§ What the task requires
Look through the entries below. Report each line that has the word "column" in it.

+ + +

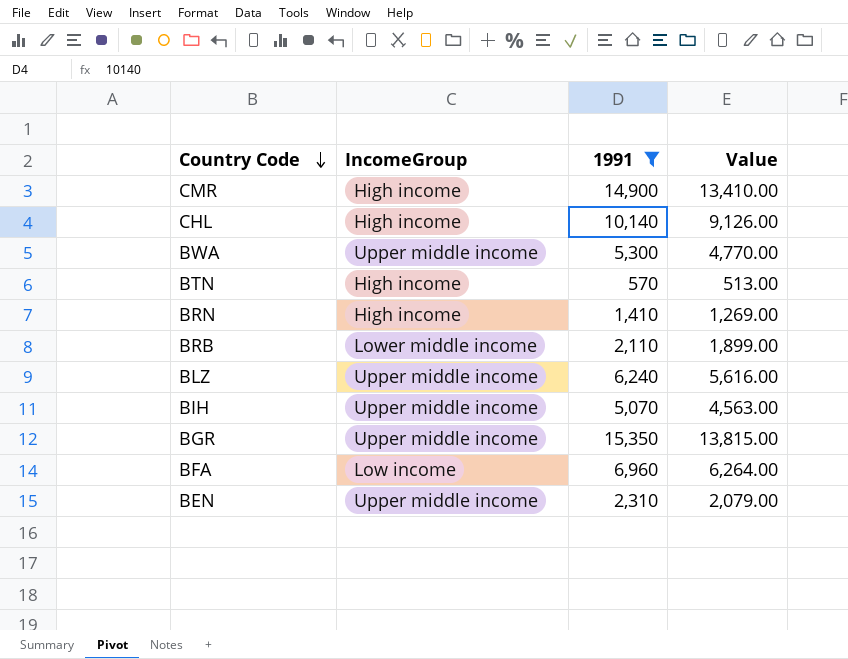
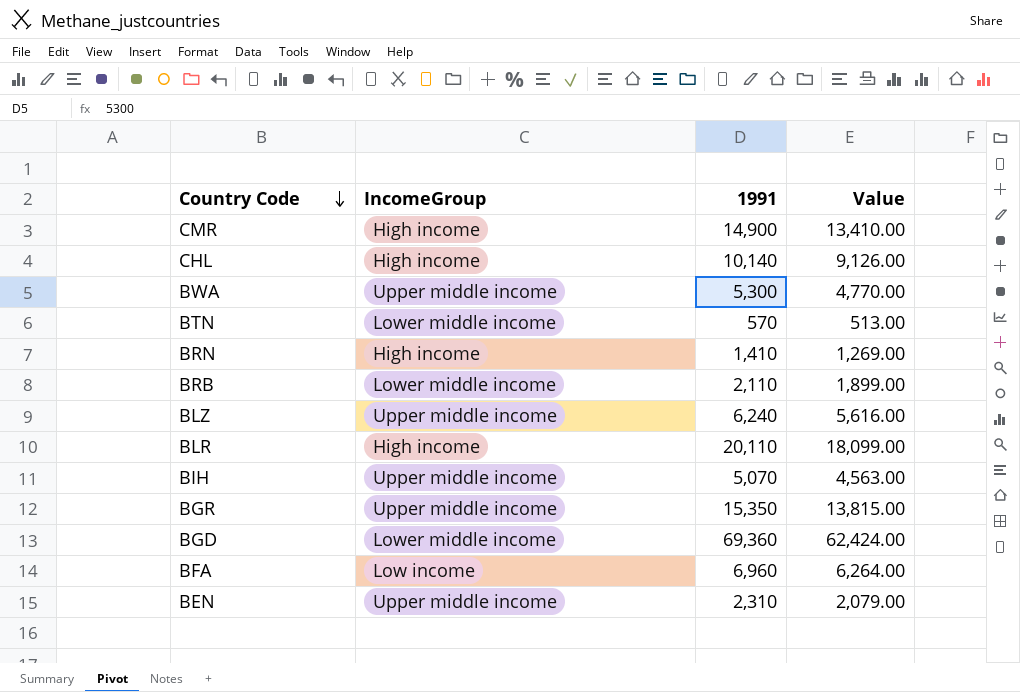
filter: 1991 <= 15,350 -> none
BTN | IncomeGroup: High income -> Lower middle income

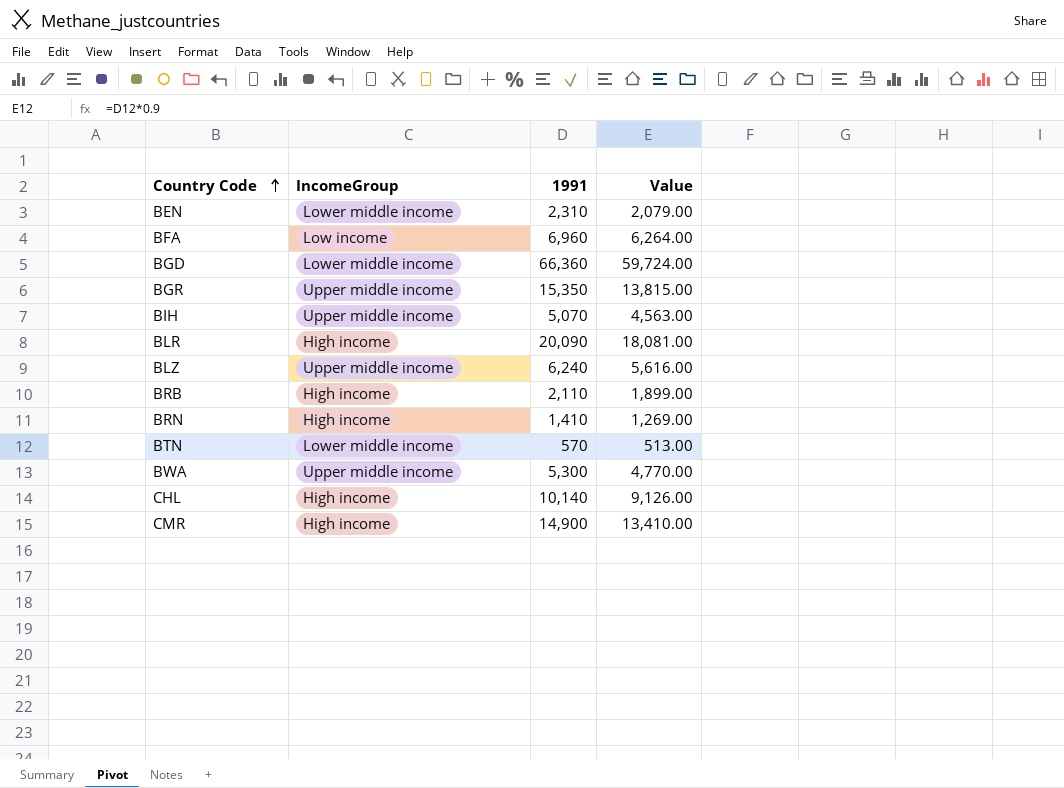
row order: Country Code descending -> Country Code ascending
BEN | IncomeGroup: Upper middle income -> Lower middle income
BGD | 1991: 69,360 -> 66,360
BGD | Value: 62,424.00 -> 59,724.00
BLR | 1991: 20,110 -> 20,090
BLR | Value: 18,099.00 -> 18,081.00
BRB | IncomeGroup: Lower middle income -> High income

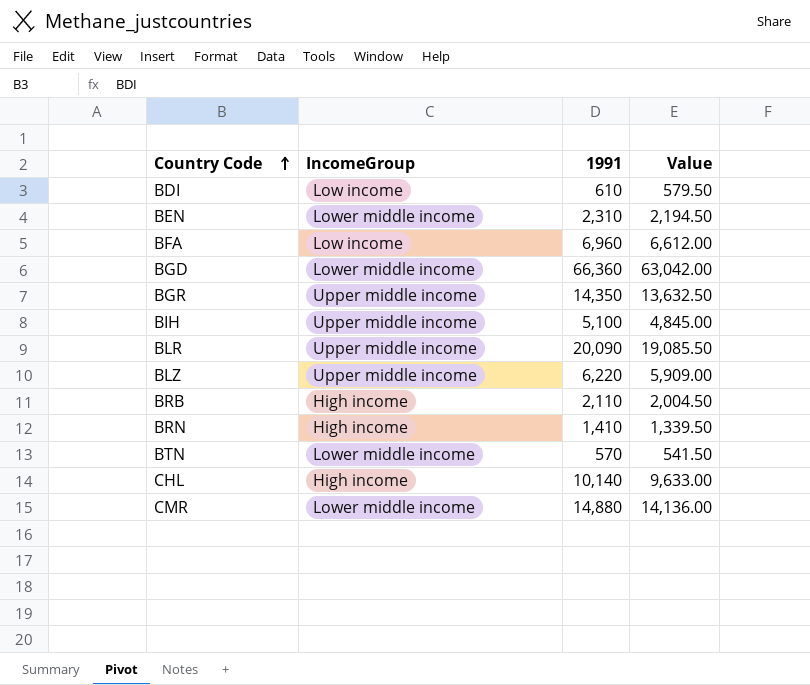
column Value | formula: [1991] * 0.9 -> [1991] * 0.95
row BWA: Upper middle income | 5,300 | 4,770.00 -> none
row BDI: none -> Low income | 610 | 579.50
BGR | 1991: 15,350 -> 14,350
BIH | 1991: 5,070 -> 5,100
BLR | IncomeGroup: High income -> Upper middle income
BLZ | 1991: 6,240 -> 6,220
CMR | IncomeGroup: High income -> Lower middle income
CMR | 1991: 14,900 -> 14,880

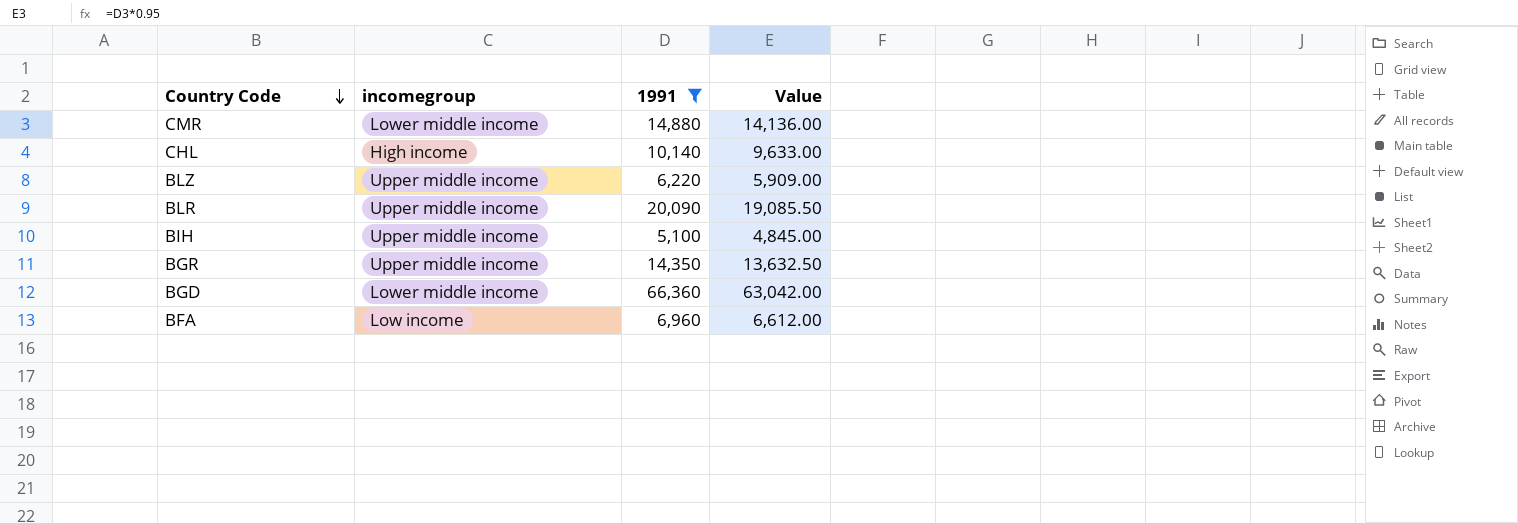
filter: none -> 1991 >= 5,100
row order: Country Code ascending -> Country Code descending
column name: IncomeGroup -> incomegroup

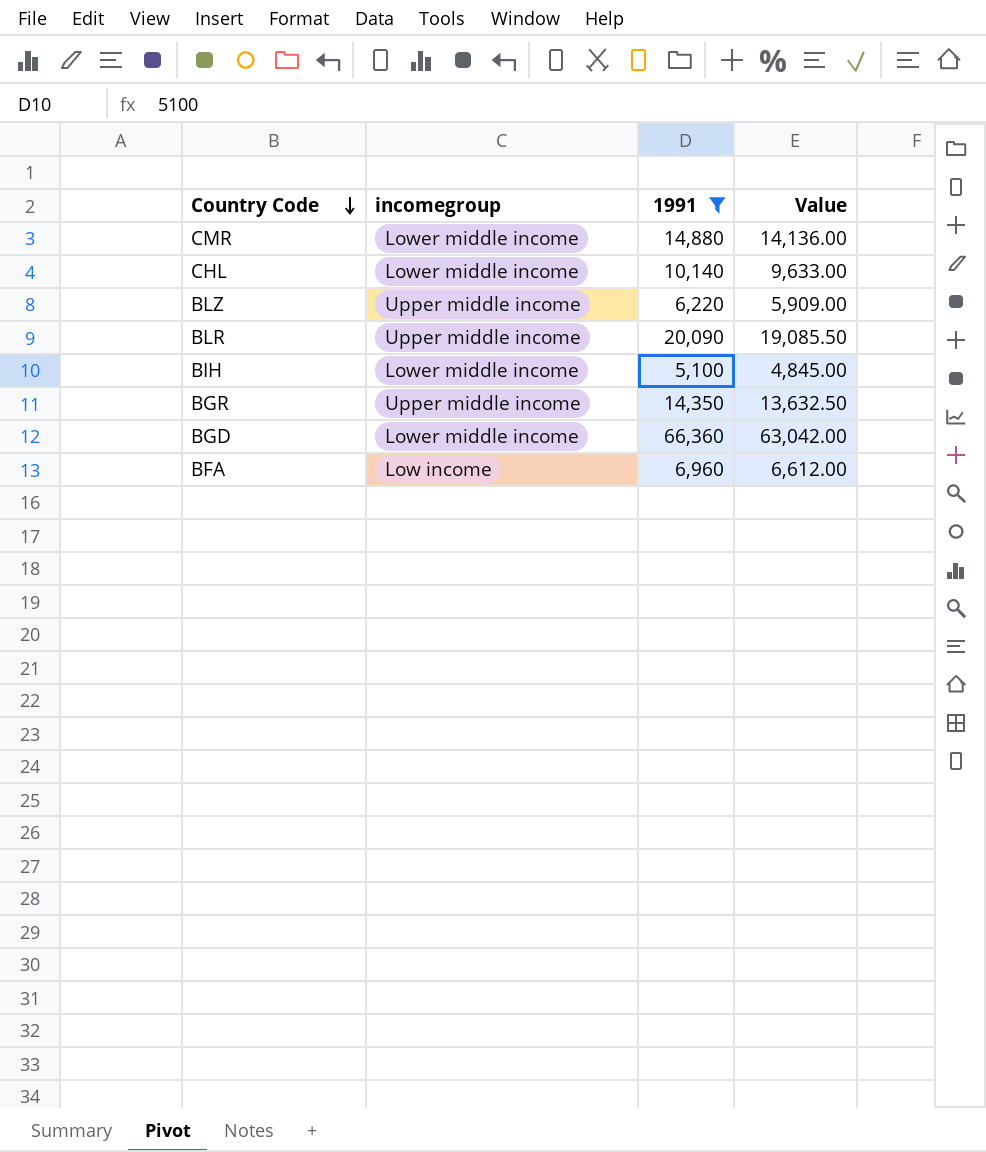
CHL | incomegroup: High income -> Lower middle income
BIH | incomegroup: Upper middle income -> Lower middle income

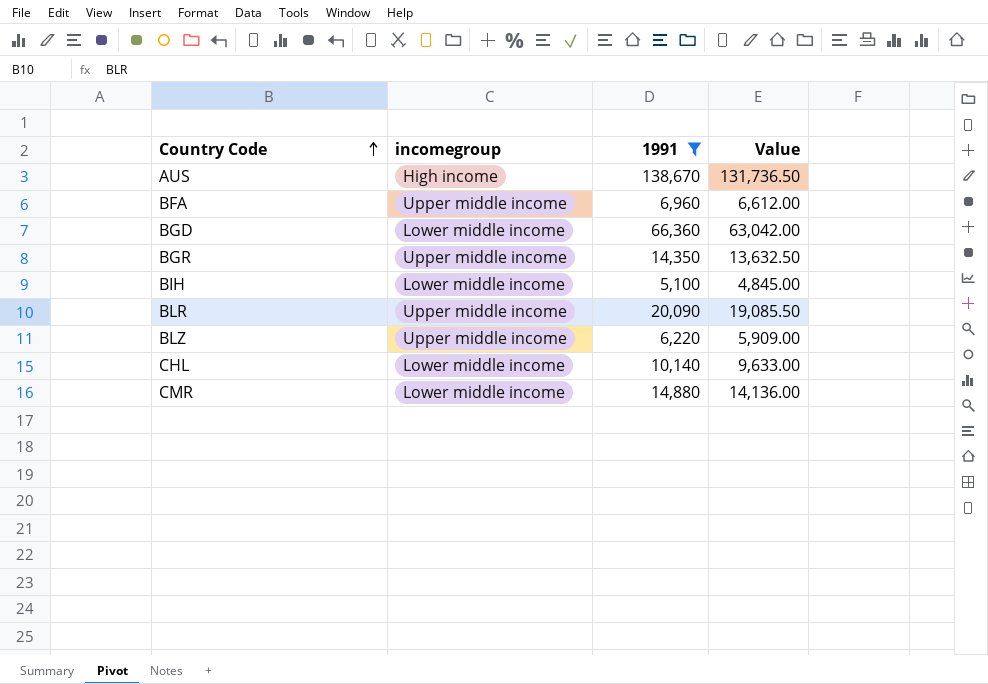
row order: Country Code descending -> Country Code ascending
row AUS: none -> High income | 138,670 | 131,736.50
BFA | incomegroup: Low income -> Upper middle income

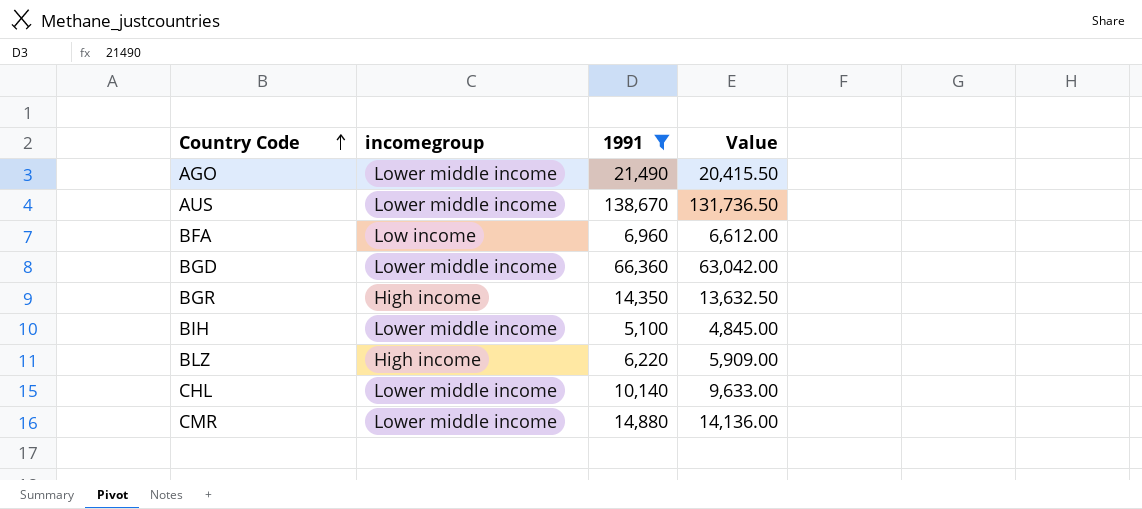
row BLR: Upper middle income | 20,090 | 19,085.50 -> none
row AGO: none -> Lower middle income | 21,490 | 20,415.50
AUS | incomegroup: High income -> Lower middle income
BFA | incomegroup: Upper middle income -> Low income
BGR | incomegroup: Upper middle income -> High income
BLZ | incomegroup: Upper middle income -> High income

+ + +

§ Task output
column Value | formula: [1991] * 0.9 -> [1991] * 0.95
column name: IncomeGroup -> incomegroup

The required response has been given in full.